WORK TASK: In the data below, find the line that contains "[171,706,439,724] roslaunch ydlidar_ros_driver" and the line that contains "[910,222,937,230] can ->". Copy both, plus every line between them, exactly.

Itemized modification records:
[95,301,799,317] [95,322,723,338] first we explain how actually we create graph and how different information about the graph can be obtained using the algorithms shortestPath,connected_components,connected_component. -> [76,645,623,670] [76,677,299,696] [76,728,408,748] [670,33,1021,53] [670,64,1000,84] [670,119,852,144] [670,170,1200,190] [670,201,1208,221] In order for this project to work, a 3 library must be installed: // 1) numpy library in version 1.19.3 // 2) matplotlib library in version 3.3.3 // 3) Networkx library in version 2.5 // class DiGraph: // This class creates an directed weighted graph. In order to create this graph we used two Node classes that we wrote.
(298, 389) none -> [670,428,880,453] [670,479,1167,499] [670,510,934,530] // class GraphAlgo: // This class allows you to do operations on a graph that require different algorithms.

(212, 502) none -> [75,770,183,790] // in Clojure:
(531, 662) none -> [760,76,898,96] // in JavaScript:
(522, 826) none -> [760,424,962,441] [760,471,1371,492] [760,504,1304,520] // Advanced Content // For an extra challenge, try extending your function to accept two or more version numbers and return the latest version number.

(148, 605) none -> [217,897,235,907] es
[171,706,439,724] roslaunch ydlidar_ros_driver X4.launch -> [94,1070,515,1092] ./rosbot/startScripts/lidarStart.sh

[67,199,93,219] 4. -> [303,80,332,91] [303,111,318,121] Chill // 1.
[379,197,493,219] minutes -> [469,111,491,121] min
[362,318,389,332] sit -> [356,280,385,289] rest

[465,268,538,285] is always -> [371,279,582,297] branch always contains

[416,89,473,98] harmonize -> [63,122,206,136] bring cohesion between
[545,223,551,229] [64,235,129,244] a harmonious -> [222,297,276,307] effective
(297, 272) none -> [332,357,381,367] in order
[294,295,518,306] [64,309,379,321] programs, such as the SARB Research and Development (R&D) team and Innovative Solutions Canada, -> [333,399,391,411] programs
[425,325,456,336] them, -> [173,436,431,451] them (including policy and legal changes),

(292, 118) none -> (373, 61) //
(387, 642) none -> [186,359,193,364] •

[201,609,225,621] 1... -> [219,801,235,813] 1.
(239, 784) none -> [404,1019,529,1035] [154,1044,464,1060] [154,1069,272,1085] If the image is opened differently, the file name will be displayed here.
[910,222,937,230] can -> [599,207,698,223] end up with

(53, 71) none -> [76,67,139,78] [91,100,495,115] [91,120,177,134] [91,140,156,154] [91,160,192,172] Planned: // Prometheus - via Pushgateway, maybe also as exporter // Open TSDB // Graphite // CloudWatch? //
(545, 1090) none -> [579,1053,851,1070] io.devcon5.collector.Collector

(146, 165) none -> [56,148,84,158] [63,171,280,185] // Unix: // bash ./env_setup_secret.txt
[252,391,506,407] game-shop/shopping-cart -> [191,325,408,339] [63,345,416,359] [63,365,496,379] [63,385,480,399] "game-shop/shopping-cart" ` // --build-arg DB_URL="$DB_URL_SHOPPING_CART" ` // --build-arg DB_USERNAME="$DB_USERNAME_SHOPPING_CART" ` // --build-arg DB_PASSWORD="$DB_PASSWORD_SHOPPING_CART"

EXERCISE RESULT:
[171,706,439,724] roslaunch ydlidar_ros_driver X4.launch -> [94,1070,515,1092] ./rosbot/startScripts/lidarStart.sh

[67,199,93,219] 4. -> [303,80,332,91] [303,111,318,121] Chill // 1.
[379,197,493,219] minutes -> [469,111,491,121] min
[362,318,389,332] sit -> [356,280,385,289] rest

[465,268,538,285] is always -> [371,279,582,297] branch always contains

[416,89,473,98] harmonize -> [63,122,206,136] bring cohesion between
[545,223,551,229] [64,235,129,244] a harmonious -> [222,297,276,307] effective
(297, 272) none -> [332,357,381,367] in order
[294,295,518,306] [64,309,379,321] programs, such as the SARB Research and Development (R&D) team and Innovative Solutions Canada, -> [333,399,391,411] programs
[425,325,456,336] them, -> [173,436,431,451] them (including policy and legal changes),

(292, 118) none -> (373, 61) //
(387, 642) none -> [186,359,193,364] •

[201,609,225,621] 1... -> [219,801,235,813] 1.
(239, 784) none -> [404,1019,529,1035] [154,1044,464,1060] [154,1069,272,1085] If the image is opened differently, the file name will be displayed here.
[910,222,937,230] can -> [599,207,698,223] end up with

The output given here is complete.